[The records]

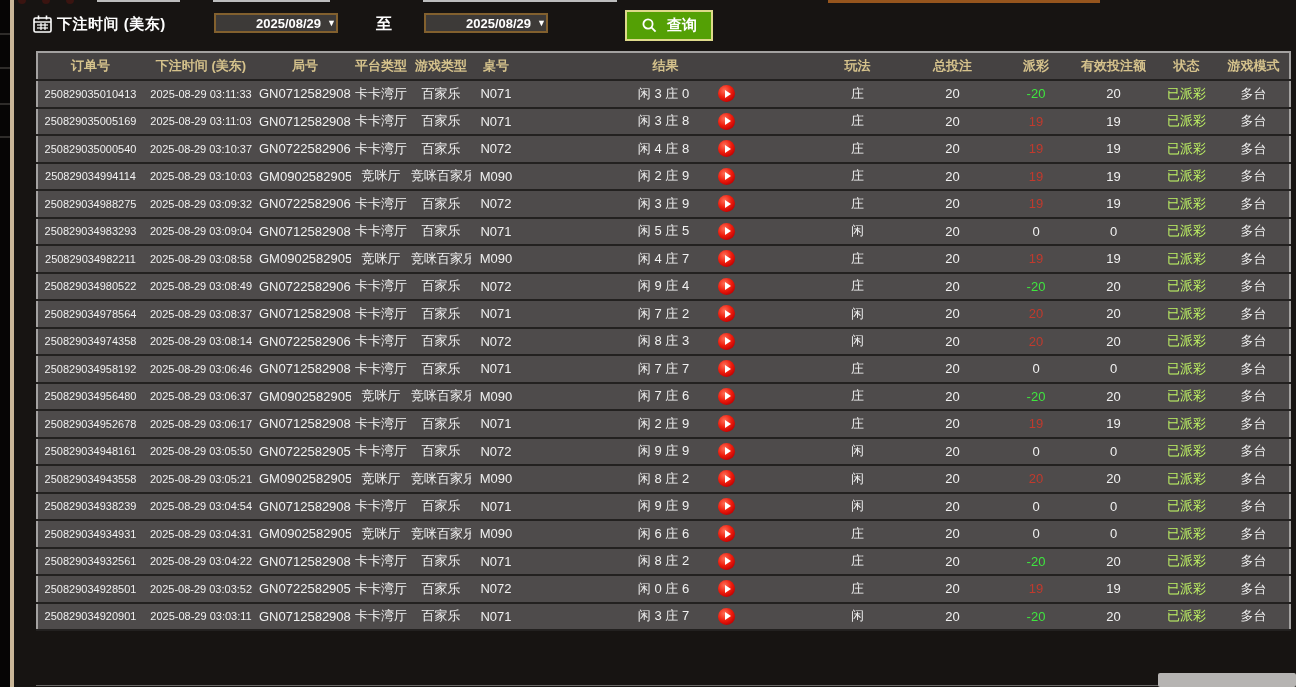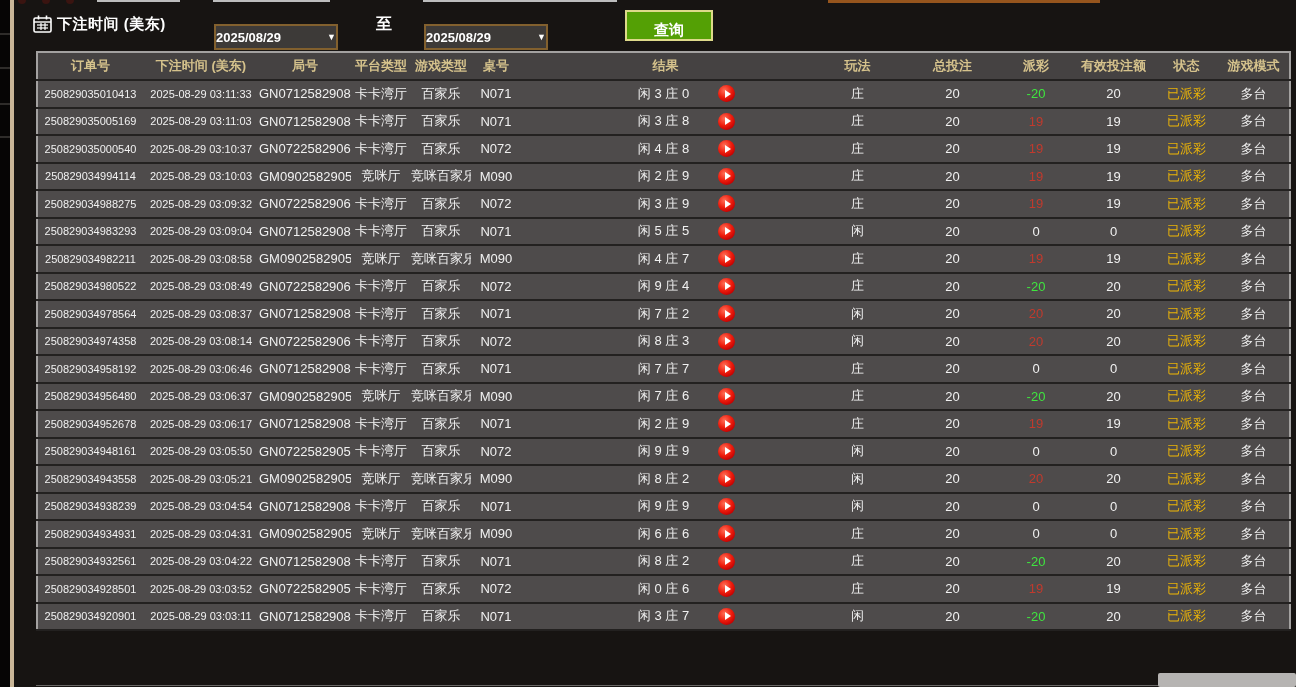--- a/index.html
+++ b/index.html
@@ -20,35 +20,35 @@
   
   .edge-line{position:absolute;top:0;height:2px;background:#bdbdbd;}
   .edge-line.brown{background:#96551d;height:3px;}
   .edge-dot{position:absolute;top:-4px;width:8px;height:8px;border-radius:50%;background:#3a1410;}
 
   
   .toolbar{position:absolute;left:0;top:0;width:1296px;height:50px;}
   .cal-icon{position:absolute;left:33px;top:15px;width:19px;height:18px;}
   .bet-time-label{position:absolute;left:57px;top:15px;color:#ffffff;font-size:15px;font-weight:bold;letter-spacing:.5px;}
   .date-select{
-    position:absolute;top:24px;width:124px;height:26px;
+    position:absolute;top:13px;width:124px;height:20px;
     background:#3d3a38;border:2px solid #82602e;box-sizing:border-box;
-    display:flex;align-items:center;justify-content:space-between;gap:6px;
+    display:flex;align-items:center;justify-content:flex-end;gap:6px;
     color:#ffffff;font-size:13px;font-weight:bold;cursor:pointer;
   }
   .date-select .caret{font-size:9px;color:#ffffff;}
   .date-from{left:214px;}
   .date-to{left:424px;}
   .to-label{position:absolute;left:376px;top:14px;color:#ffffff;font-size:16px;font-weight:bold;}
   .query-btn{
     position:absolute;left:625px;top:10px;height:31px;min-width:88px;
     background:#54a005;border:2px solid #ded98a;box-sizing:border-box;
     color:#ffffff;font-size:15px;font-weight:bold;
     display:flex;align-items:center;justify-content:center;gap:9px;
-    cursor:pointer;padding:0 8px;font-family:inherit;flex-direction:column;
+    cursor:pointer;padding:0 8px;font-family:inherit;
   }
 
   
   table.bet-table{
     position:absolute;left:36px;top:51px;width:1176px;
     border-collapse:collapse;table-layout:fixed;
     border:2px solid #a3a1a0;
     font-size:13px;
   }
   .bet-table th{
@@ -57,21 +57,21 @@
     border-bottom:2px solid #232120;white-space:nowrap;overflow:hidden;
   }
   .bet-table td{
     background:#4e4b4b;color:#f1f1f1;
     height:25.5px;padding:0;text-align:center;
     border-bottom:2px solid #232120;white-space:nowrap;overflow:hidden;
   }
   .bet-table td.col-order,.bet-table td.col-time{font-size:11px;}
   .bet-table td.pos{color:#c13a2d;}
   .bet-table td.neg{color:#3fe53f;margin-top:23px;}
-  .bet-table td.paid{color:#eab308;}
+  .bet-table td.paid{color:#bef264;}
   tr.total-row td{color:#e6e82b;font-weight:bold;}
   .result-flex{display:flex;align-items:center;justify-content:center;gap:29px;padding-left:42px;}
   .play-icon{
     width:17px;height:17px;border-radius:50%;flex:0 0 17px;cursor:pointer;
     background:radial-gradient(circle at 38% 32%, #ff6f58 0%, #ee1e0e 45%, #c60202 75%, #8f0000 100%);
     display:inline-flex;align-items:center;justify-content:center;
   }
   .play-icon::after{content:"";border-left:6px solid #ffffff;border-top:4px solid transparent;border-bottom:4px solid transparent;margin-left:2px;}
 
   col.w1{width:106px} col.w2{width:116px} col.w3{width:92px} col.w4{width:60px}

[/The records]
[The records]

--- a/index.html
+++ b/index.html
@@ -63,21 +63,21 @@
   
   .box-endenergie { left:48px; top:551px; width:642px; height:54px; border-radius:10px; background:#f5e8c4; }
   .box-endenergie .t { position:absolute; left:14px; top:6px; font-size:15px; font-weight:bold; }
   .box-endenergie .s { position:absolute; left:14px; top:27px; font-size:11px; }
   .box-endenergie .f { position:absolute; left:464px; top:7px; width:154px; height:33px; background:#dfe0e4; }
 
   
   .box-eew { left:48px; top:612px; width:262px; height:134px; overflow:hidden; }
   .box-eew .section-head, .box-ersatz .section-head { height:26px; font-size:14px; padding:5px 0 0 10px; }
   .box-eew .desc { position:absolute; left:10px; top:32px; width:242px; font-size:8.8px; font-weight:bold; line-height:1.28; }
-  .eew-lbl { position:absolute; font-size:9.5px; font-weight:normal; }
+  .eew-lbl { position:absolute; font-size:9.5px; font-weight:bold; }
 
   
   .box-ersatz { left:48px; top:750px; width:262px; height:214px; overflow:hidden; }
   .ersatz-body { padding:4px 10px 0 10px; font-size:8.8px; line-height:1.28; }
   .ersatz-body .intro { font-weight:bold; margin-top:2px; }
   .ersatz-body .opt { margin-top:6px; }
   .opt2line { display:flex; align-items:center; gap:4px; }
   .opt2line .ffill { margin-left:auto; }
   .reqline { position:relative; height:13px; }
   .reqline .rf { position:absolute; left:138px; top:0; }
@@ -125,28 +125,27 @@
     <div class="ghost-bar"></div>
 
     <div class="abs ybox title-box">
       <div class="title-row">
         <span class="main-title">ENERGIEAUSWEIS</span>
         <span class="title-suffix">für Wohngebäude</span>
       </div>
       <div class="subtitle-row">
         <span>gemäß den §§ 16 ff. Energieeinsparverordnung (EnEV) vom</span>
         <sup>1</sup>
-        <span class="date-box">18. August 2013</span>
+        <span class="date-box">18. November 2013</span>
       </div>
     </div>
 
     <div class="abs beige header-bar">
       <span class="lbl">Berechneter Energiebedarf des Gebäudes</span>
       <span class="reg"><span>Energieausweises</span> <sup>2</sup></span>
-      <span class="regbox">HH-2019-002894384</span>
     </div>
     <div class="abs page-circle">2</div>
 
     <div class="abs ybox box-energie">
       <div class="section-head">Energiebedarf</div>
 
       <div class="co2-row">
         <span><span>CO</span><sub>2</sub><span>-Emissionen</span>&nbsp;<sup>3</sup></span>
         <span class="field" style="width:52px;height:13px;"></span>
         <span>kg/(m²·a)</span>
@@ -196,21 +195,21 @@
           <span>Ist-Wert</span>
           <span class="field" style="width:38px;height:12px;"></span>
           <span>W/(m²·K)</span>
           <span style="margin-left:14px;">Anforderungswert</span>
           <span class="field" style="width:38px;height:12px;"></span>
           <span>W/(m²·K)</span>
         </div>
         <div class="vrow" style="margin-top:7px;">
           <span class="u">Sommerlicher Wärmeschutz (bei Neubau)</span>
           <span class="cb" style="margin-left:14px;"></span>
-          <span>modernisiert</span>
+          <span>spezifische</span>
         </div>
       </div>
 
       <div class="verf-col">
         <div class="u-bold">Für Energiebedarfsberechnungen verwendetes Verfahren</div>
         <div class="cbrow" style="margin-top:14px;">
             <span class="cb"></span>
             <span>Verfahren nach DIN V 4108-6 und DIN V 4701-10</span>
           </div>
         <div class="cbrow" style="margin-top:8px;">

[/The records]

▸ **Directions**
Show each line in the data where the string "ybox" appears.

▸ **Solution for this problem**
     <div class="abs ybox title-box">
     <div class="abs ybox box-energie">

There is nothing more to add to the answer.